The output is a word-for-word repeat of the listing below, free of images.

Data records —

►

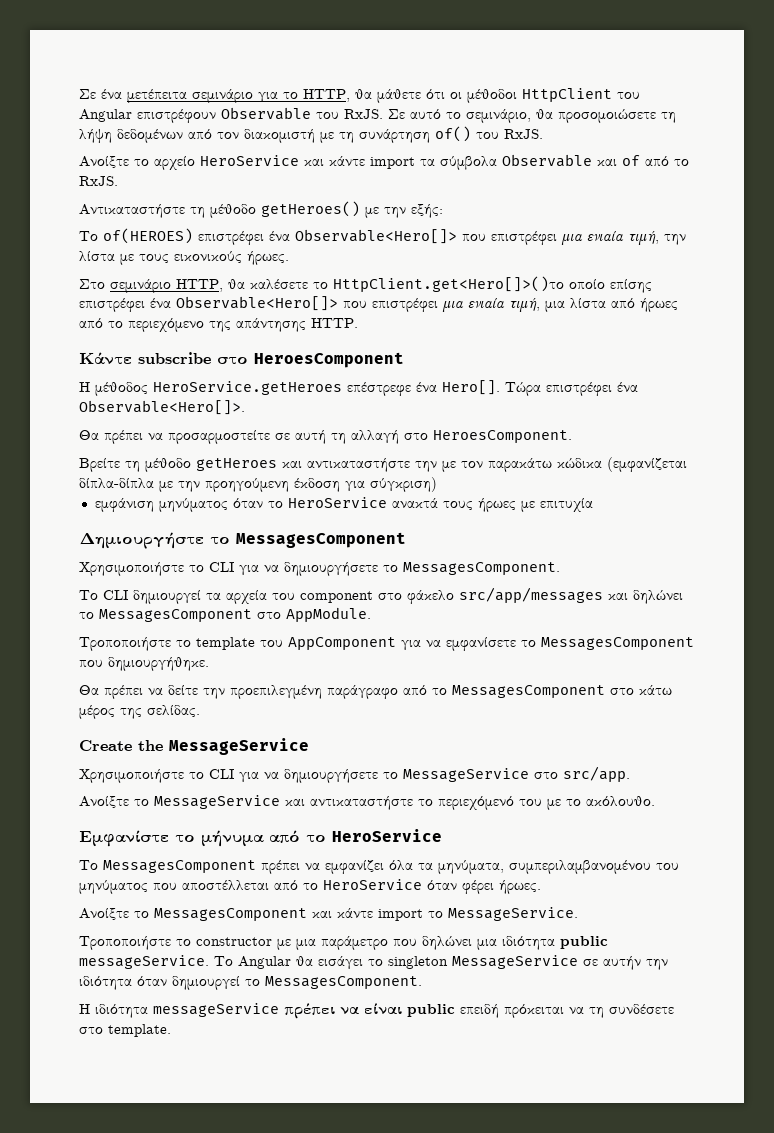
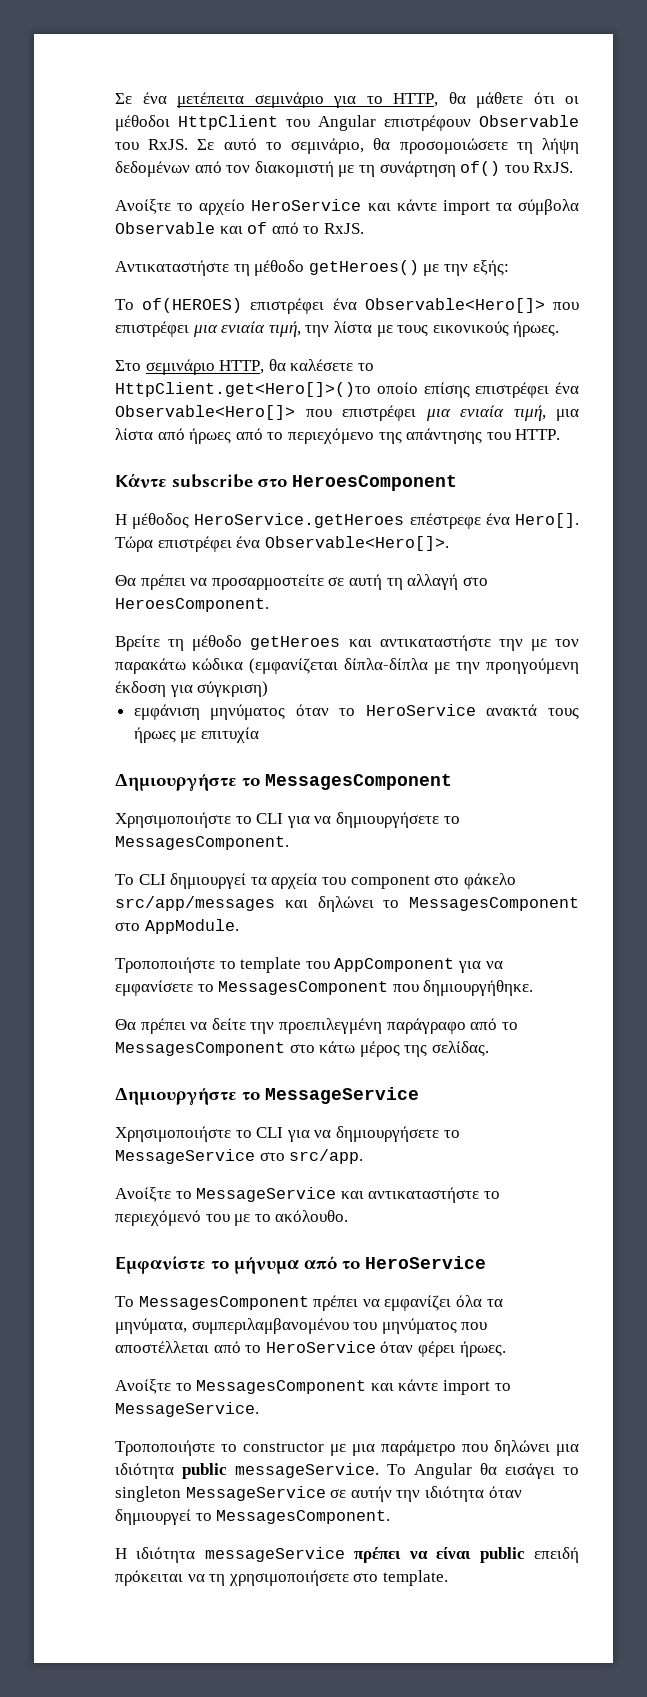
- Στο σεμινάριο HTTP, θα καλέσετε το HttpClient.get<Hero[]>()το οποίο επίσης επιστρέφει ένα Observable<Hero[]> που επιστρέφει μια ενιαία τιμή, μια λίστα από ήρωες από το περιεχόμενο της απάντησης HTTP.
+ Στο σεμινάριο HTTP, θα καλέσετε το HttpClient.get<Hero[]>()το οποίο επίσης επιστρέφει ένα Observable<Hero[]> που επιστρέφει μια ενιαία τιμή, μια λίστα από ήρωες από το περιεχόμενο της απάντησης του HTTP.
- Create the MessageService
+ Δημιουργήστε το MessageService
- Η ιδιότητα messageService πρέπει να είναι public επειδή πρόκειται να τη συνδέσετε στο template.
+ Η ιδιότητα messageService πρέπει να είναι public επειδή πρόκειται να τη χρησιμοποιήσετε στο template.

◄

Output —
- Στο σεμινάριο HTTP, θα καλέσετε το HttpClient.get<Hero[]>()το οποίο επίσης επιστρέφει ένα Observable<Hero[]> που επιστρέφει μια ενιαία τιμή, μια λίστα από ήρωες από το περιεχόμενο της απάντησης HTTP.
+ Στο σεμινάριο HTTP, θα καλέσετε το HttpClient.get<Hero[]>()το οποίο επίσης επιστρέφει ένα Observable<Hero[]> που επιστρέφει μια ενιαία τιμή, μια λίστα από ήρωες από το περιεχόμενο της απάντησης του HTTP.
- Create the MessageService
+ Δημιουργήστε το MessageService
- Η ιδιότητα messageService πρέπει να είναι public επειδή πρόκειται να τη συνδέσετε στο template.
+ Η ιδιότητα messageService πρέπει να είναι public επειδή πρόκειται να τη χρησιμοποιήσετε στο template.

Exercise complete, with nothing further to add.